(BRIEF) Extract from the entries below, exactly as given, only the lines from the line containing "2019-01-18: 73.9 -> 73.05" to the line containing "2019-02-11: none -> 82.55", both lines included.

(MATERIAL PROVIDED)
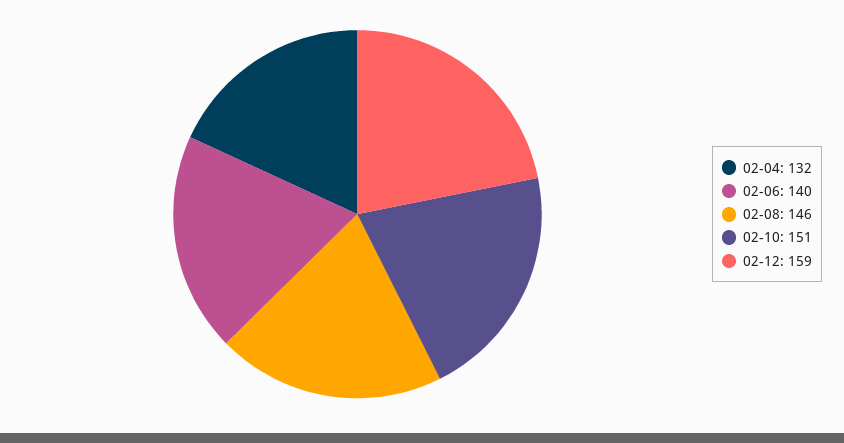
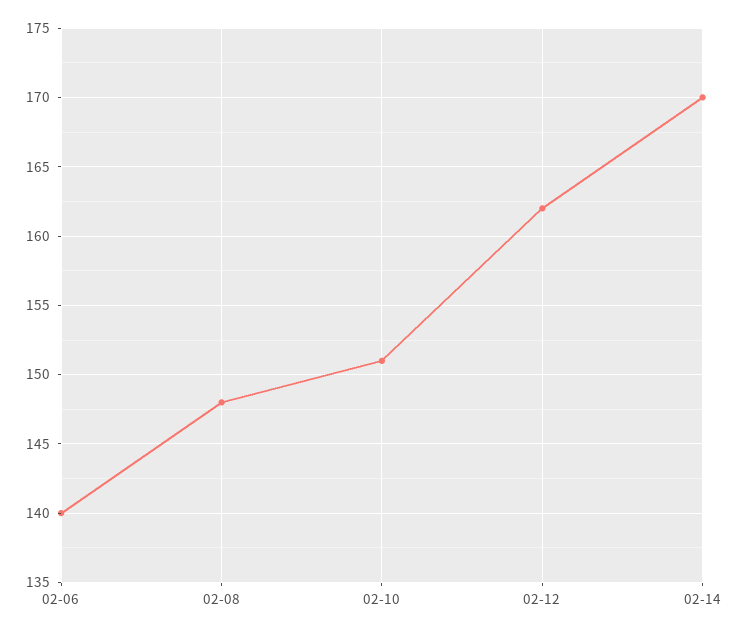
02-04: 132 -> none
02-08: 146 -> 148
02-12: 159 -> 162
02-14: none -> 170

...

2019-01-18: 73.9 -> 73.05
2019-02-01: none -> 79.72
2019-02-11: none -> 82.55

(RESPONSE FOR THIS EXERCISE)
2019-01-18: 73.9 -> 73.05
2019-02-01: none -> 79.72
2019-02-11: none -> 82.55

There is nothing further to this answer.